Istilah akuntabilitas juga sering dipersamakan dengan stewardship yaitu keduanya merupakan
pertanggungjawaban. Sebenarnya, akuntabilitas merupakan konsep yang lebih luas dari stewardship.
Stewardship mengacu pada pengelolaan atas suatu aktivitas secara ekonomis dan efisien tanpa dibebani
kewajiban untuk melaporkan, sedangkan akuntabilitas mengacu pada pertanggungjawaban oleh
seorang yang diberi amanah kepada pemberi tanggung jawab dengan kewajiban membuat pelaporan
dan pengungkapan secara jelas.
D. Dimensi Akuntabilitas

Terwujudnya akuntabilitas merupakan tujuan utama dari reformasi sektor publik. Tuntutan akuntabilitas
publik mengharuskan lembaga-lembaga sektor publik untuk lebih menekankan pada
pertanggungjawaban horizontal bukan hanya pertanggungjawaban vertical. Tuntutan yang kemudian
muncul adalah perlunya dibuat laporan keuangan eksternal yang dapat menggambarkan kinerja
lembaga sektor publik.

Akuntabilitas publik yang harus dilakukan oleh organisasi sektor publik terdiri atas beberapa dimensi.
Ellwood (1993) menjelaskan terdapat empat dimensi akuntabilitas yang harus dipenuhi oleh organisasi
sektor publik, yaitu:

1. Akutabilitas Kejujuran dan Akuntabilitas Hukum (Accountability for Probity and Legality)

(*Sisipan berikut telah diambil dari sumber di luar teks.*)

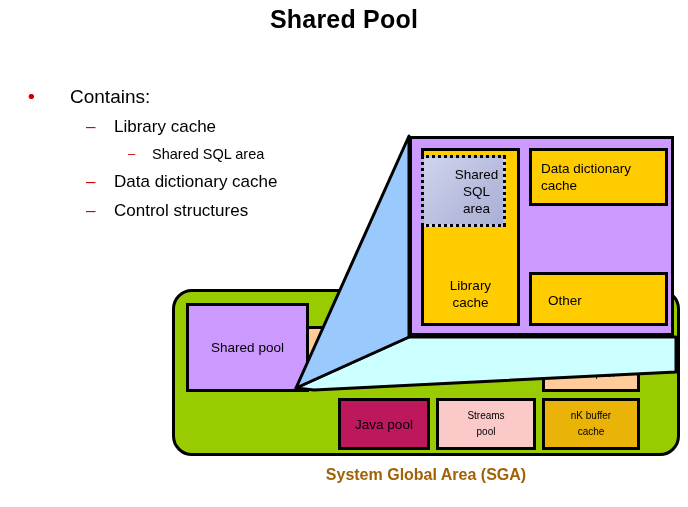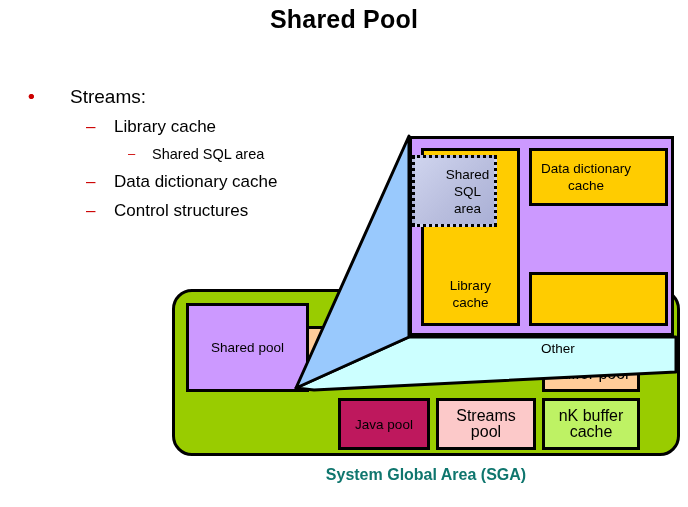--- a/index.html
+++ b/index.html
@@ -28,30 +28,30 @@
   
   .wedge{position:absolute;left:0;top:0;width:688px;height:507px;pointer-events:none;}
 
   
   .sga{
     position:absolute;left:172px;top:289px;width:508px;height:167px;
     background:#99cc00;border:3px solid #000;border-radius:20px;box-sizing:border-box;
   }
   .sga-caption{
     position:absolute;left:172px;top:466px;width:508px;text-align:center;
-    font-size:16px;font-weight:bold;color:#0f766e;
+    font-size:16px;font-weight:bold;color:#a16207;
   }
 
   
   .box{
     position:absolute;border:3px solid #000;box-sizing:border-box;
     display:flex;align-items:center;justify-content:center;text-align:center;
     font-size:13.5px;line-height:17px;color:#000;
   }
-  .box.small{font-size:16px;line-height:16px;}
+  .box.small{font-size:10px;line-height:16px;}
 
   
   .occl{position:absolute;border:3px solid #000;box-sizing:border-box;}
 
   
   .callout{
     position:absolute;left:409px;top:136px;width:265px;height:200px;
     background:#cc99ff;border:3px solid #000;box-sizing:border-box;
   }
   .cbox{
@@ -72,21 +72,21 @@
 <div id="slide">
 
   <div class="title">Shared Pool</div>
 
   <div class="bullets">
     <div class="b-row b1">
       <span class="mk">•</span>
     </div>
     <div class="b-row b1">
       <span class="mk">•</span>
-      <span>Streams:</span>
+      <span>Contains:</span>
     </div>
     <div class="b-row b2">
       <span class="mk">–</span>
       <span>Library cache</span>
     </div>
     <div class="b-row b3">
       <span class="mk">–</span>
       <span>Shared SQL area</span>
     </div>
     <div class="b-row b2">
@@ -113,21 +113,21 @@
       <span>Java pool</span>
     </div>
     <div class="box small" style="left:261px;top:106px;width:100px;height:52px;background:#fcc9c9;white-space:pre-line;">
       <span>Streams
 pool</span>
     </div>
     <div class="box small" style="left:367px;top:48px;width:98px;height:52px;background:#ffcc99;white-space:pre-line;">
       <span>RECYCLE
 buffer pool</span>
     </div>
-    <div class="box small" style="left:367px;top:106px;width:98px;height:52px;background:#bef264;white-space:pre-line;">
+    <div class="box small" style="left:367px;top:106px;width:98px;height:52px;background:#eab308;white-space:pre-line;">
       <span>nK buffer
 cache</span>
     </div>
   </div>
 
   <div class="sga-caption">System Global Area (SGA)</div>
 
   <svg class="wedge" viewBox="0 0 688 507" width="688" height="507">
 
     <polygon points="296,388 409,337 676,337 676,372 314,390" fill="#ccffff" stroke="#000" stroke-width="3" stroke-linejoin="round"></polygon>
@@ -135,29 +135,29 @@
     <polygon points="296,388 409,136 409,337" fill="#99c9fd" stroke="#000" stroke-width="3" stroke-linejoin="round"></polygon>
   </svg>
 
   <div class="callout">
 
     <div class="cbox" style="left:9px;top:9px;width:99px;height:178px;padding-left:36px;">
       <span class="lbl" style="left:0;right:0;bottom:12px;text-align:center;white-space:pre-line;">Library
 cache</span>
     </div>
 
-    <div class="sqlarea" style="left:0;top:16px;width:85px;height:72px;white-space:pre-line;padding-left:26px;">
+    <div class="sqlarea" style="left:9px;top:16px;width:85px;height:72px;white-space:pre-line;padding-left:26px;">
       <span>Shared
 SQL area</span>
     </div>
 
     <div class="cbox" style="left:117px;top:9px;width:139px;height:58px;">
-      <span class="lbl" style="left:9px;top:9px;text-align:center;white-space:pre-line;">Data dictionary
+      <span class="lbl" style="left:9px;top:9px;text-align:left;white-space:pre-line;">Data dictionary
 cache</span>
     </div>
 
 
     <div class="cbox" style="left:117px;top:133px;width:139px;height:54px;">
-      <span class="lbl" style="left:9px;top:17px;text-align:left;margin-top:48px;">Other</span>
+      <span class="lbl" style="left:16px;top:17px;text-align:left;">Other</span>
     </div>
   </div>
 
 </div>
 
 </body></html>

Akuntabilitas kejujuran terkait dengan penghindaran penyalahgunaan jabatan (abuse of power),


sedangkan akuntabilitas hokum terkait dengan jaminan adanya kepatuhan terhadap hokum dan
peraturan lain yang disyaratkan dalam penggunaan sumber dana publik.

2. Akuntabilitas Proses

Akuntabilitas proses terkait dengan apakah prosedur yang digunakan dalam melaksanakan tugas sudah
cukup baik dalam hal kecukupan sistem informasi akuntansi, sistem informasi manajemen, dan prosedur
administrasi. Akuntabilitas proses termanifestasi melalui pemberian pelayanan publik yang cepat,
responsive, dan murah biaya.

Pengawasan dan pemeriksaan terhadap pelaksanaan akuntabilitas proses dapat dilakukan, misalnya
dengan memeriksa ada tidaknya mark up dan pungutan-pungutan lain di luar yang ditetapkan, serta
sumber-sumber inefisiensi dan pemborosan yang menyebabkan mahalnya biaya pelayanan publik dan
kelambanan dalam pelayanan. Pengawasan dan pemeriksaan akuntabilitas proses juga terkait dengan
pemeriksaan terhadap proses tender untuk melaksanakan proyek-proyek publik. Yang harus dicermati
dalam kontrak tender adalah apakah proses tender telah dilakukan secara fair melalui Compulsory
Competitive Tendering (CCT), ataukah dilakukan melalui korupsi, kolusi, dan nepotisme (KKN).

3. Akuntabilitas Program

Akuntabilitas program terkait dengan pertimbangan apakah tujuan yang ditetapkan dapat dicapai atau
tidak, dan apakah telah mempertimbangkan alternatif program yang memberikan hasil yang optimal
dengan biaya yang minimal.

4. Akuntabilitas Kebijakan

Akuntabilitas kebijakan terkait dengan pertanggungjawaban pemerintah, baik pusat maupun daerah,
atas kebijakan-kebijakan yang diambil pemerintah terhadap DPR/DPRD dan masyarakat luas.